Mevlâmız merhametlilerin en merhametlisidir. "Merhamet ediniz ki merhamet olunasınız", Resûl-i Ekrem'in hadislerindendir. O hâlde insanın Hakk'ın rızasına kavuşabilmesi için merhametle yakınlığını en kuvvetli biçimde kurmuş olması gerekmez mi? Acizlere, muhtaçlara, yoksullara yardım etmesi gerekmez mi? Sadece insanlar söz konusu değil, yaratılmış her şeye bu gözle bakması gerekmez mi? "Kimseden ilgi görmemişti. Şefkat nedir bilmiyordu" yazmış bir cümlesinde Yalsızuçanlar. Başka bir cümlesinde "Belli ki hiç sevilmemişti. Nasıl sevileceğini bilmiyordu." yazmış bir başka cümlesinde. Bu cümleler hemen bir insanı aklımıza getirmiş olabilir. Oysa bu cümlelerin geçtiği öykülerde bahsedilen, bir köpek. Merhamet, sevgi ve şefkat ortadan kaybolduğunda, acılar nasıl da bir oluyor, gözümüze sokmak için yapmış olmalı yazar. Gönlümüze de girerse, iş tamam. Yolumuz uzun ve yürümek zorundayız.
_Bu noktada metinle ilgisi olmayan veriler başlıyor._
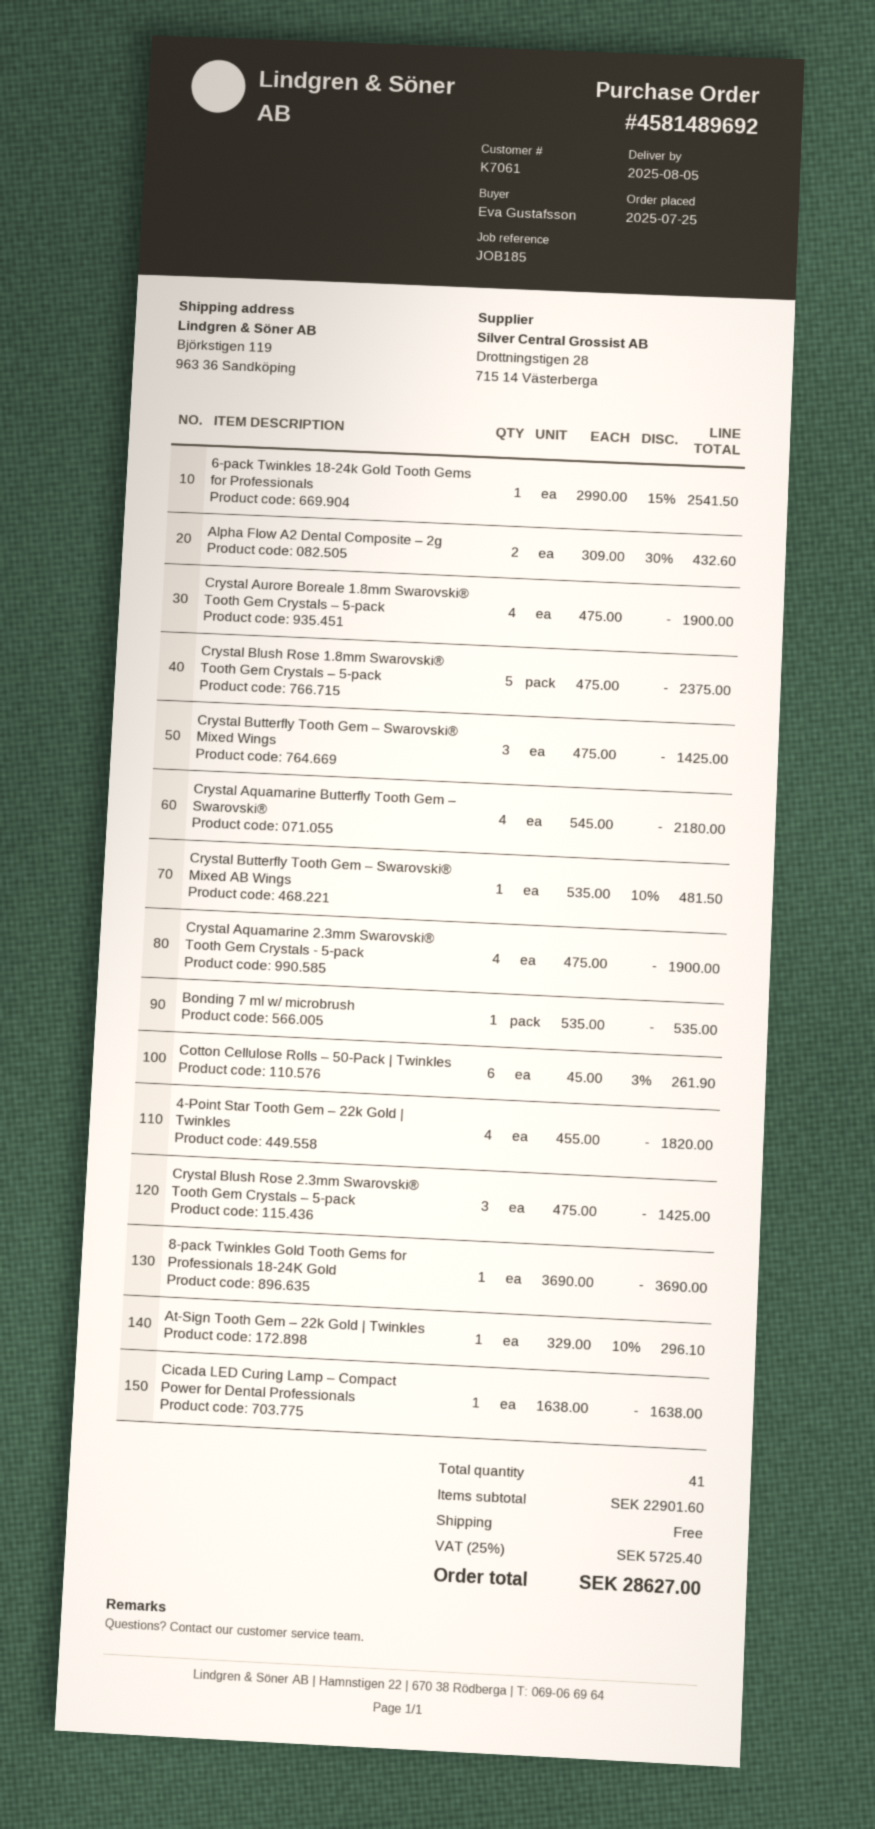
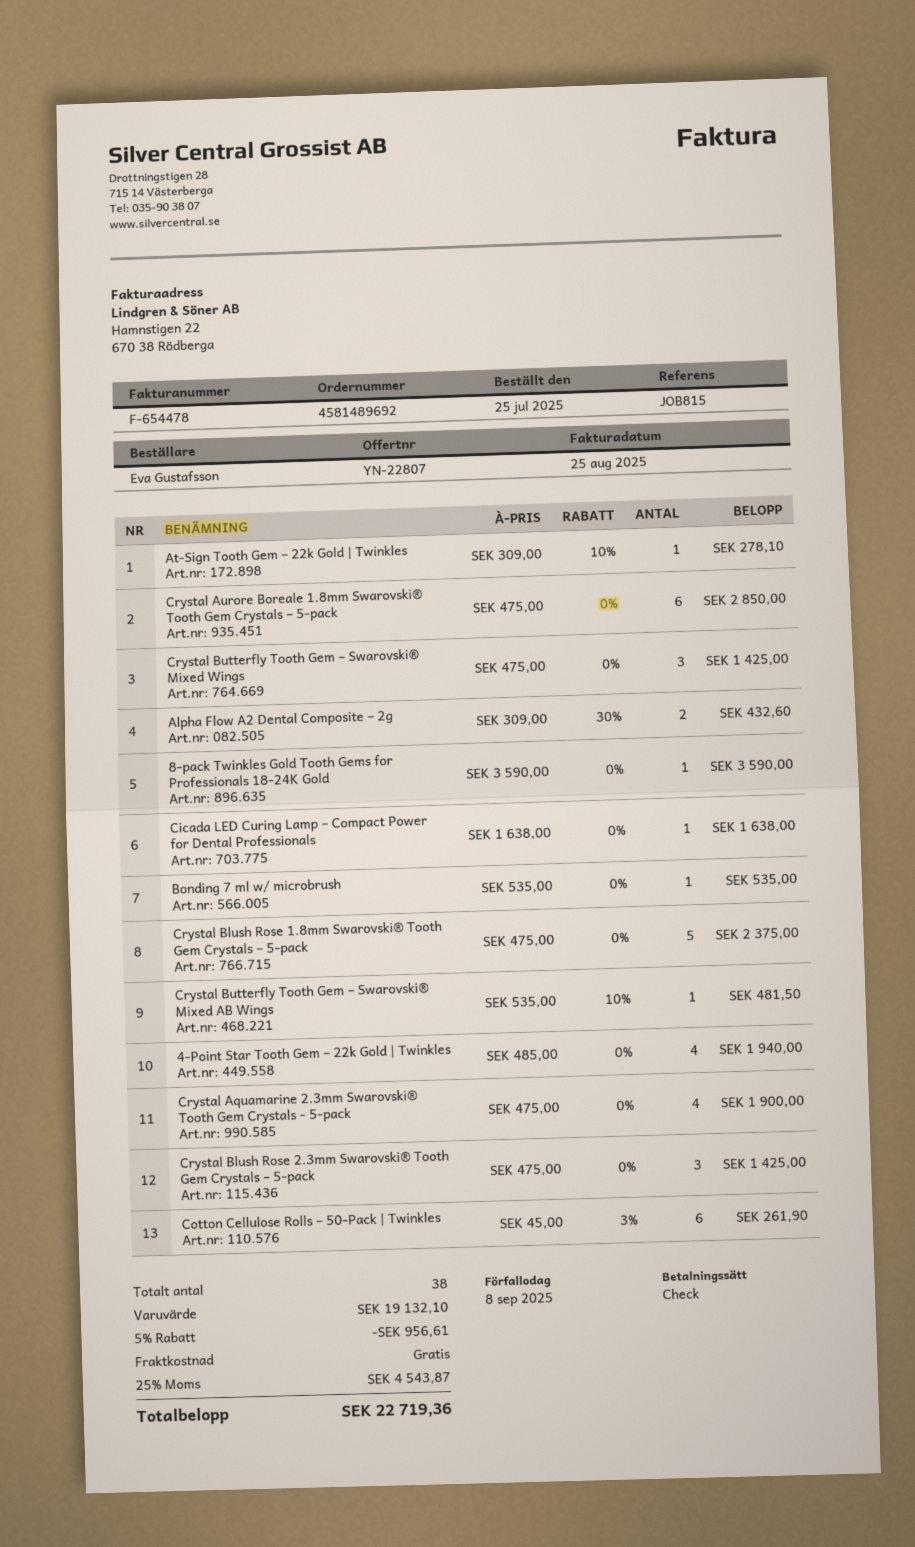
reference: JOB185 -> JOB815
6-pack Twinkles 18-24k Gold Tooth Gems for Professionals: 1 x 2990.00 - 15% = 2541.50 -> none
Crystal Aurore Boreale 1.8mm Swarovski® Tooth Gem Crystals – 5-pack: 4 x 475.00 = 1900.00 -> 6 x 475.00 = 2850.00
Crystal Aquamarine Butterfly Tooth Gem – Swarovski®: 4 x 545.00 = 2180.00 -> none
4-Point Star Tooth Gem – 22k Gold | Twinkles: 4 x 455.00 = 1820.00 -> 4 x 485.00 = 1940.00
8-pack Twinkles Gold Tooth Gems for Professionals 18-24K Gold: 1 x 3690.00 = 3690.00 -> 1 x 3590.00 = 3590.00
At-Sign Tooth Gem – 22k Gold | Twinkles: 1 x 329.00 - 10% = 296.10 -> 1 x 309.00 - 10% = 278.10
total quantity: 41 -> 38
subtotal: 22901.60 -> 19132.10
discount: none -> 5% = 956.61
tax: 25% = 5725.40 -> 25% = 4543.87
total: 28627.00 -> 22719.36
Birçok büyüğe selam veriyor öyküler. Tasavvufla ilgisi olanlar -mühim olan tasavvufun sizinle ne kadar ilgilendiğidir, orası ayrı- bu isimleri öykülerden çekip çıkarabilir. Neyzen Tevfik, Fethi Gemuhluoğlu, Münir Derman, Tevfik İleri, Erol Akyavaş, Muzaffer Ozak, Dede Efendi, Zekâi Dede, Yûnus Emre, Mevlânâ Celâleddîn-i Rûmî, Ebu'l Hasan Harakânî, İsmâil Ma‘şûkī... Daima "İlla Allah" diyen Salih, Trafik Reşat, Tımtıs Sefer, Semâ Zındığı Fırıldak Halil, Vesikalık İmam, Gassal Bey, Yandım Musa ve daha kimler kimler. Sevgili Sadık Yalsızuçanlar ağabey, herkesi cem etmiş ve aslında şunu söylemiş: İnsân-ı kâmili arıyorsan abasıyla, postuyla, takkesiyle arama. Zira "İzi yoktur ki izinden biline / dahi tozmaz ki tozundan biline / sen onu sanma sözünden biline / hakikat ehlinin olmaz nişanı" buyurmuş büyük sufi Niyâzî-i Mısrî. Rikkat nazarıyla bak insanlara, merhameti filtre olarak al. O zaman insanı görürsün, hem de has insanı, doğal ve katkısız insanı, saf insanı. Çünkü merhamet, insanı insân-ı kâmil eder.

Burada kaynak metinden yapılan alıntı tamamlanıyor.